I LOVED this post. Loved the way you painted the memories and the joy of your mother. Loved the reminder to drop everything and just PLAY and REJOICE. Beautiful truth for me, today.
Love reading here, as always.
I remember “puddle stomping” with my mom in the rain…a blessing to have memories of a mom that had the spirit of a child.
ooooooo
these photos got me. took me back. there is nothing like the long winter months without the rain and the beauty of that first rain. oooo the rejoicing.
this made me think of that post of yours from awhile ago. the one where you went to church and He came leaping over chairs for you, rejoicing over you. rejoicing with that crazy wild-eyed in love look.
beautiful.
how i can relate! after long, hot dry seasons in nigeria we would always run straight outside and revel in the first rain of the wet season. one time it was in the middle of the school day and all the school children ran outside! to this day i love a good drenching rain. and the singular smell of those first cool drops hitting the dusty earth! sometimes here in suburbia i briefly catch that scent and am whisked back to that joyful feeling of rain after a long time of dry.

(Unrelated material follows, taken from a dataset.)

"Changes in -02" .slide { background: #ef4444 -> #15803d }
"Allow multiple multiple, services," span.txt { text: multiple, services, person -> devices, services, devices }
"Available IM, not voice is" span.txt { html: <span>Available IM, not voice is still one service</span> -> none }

Gosh, I hadn’t thought of that smell in years. But reading what you wrote now, I’m just struck by it so powerfully. Nothing. There’s nothing like it.
Oh, I agree! Some of my favorite memories are of watching the storm clouds roll in over my rural West African town, waiting for the wind and the smell and finally the rain! What a great reminder to wait upon the Lord with that same hope and expectation that came after the dry, hot months!
I love that “And I dance in His downpour, right there – in the living room.” I’ll just join you there and enjoy the magnificent joy and beauty He pours in the middle of the everyday. Love your heart in your posts!
Thanks for the beautiful imagery! This was a lovely post, and a good reminder.
At first glance, I thought that first picture was of West Texas! Beautiful pictures. Beautiful story, friend.
Which is exactly why I know in my heart I’m destined to visit Texas. I’ve been longing to for years!
I love the story of your mother running to dance in the rain! Gorgeous photos. Beautiful Lisa-Jo! :)
I have always lived in the foothills of California. I feel the same way as for my degree of beauty is always measured by the mountains against the horizon during a cloudy dusk.
you made me tear and go back to my home and growing up and then your mama…oh your mama…what a beautiful memorial to her and beyond her to Glory. to Him…I know you miss her (as I mine) but as you paint these moments when it is so clear she was made for another world…don’t you rejoice in some deep place that she’s Home?
thank you for letting us all peek into her extraordinary ways and the way you live her and that legacy…beautiful post…hugs:)
Ahh, yes, Rain! The sound, the smell, and the feeling. Beautiful post; beautiful pictures, Lisa-Jo!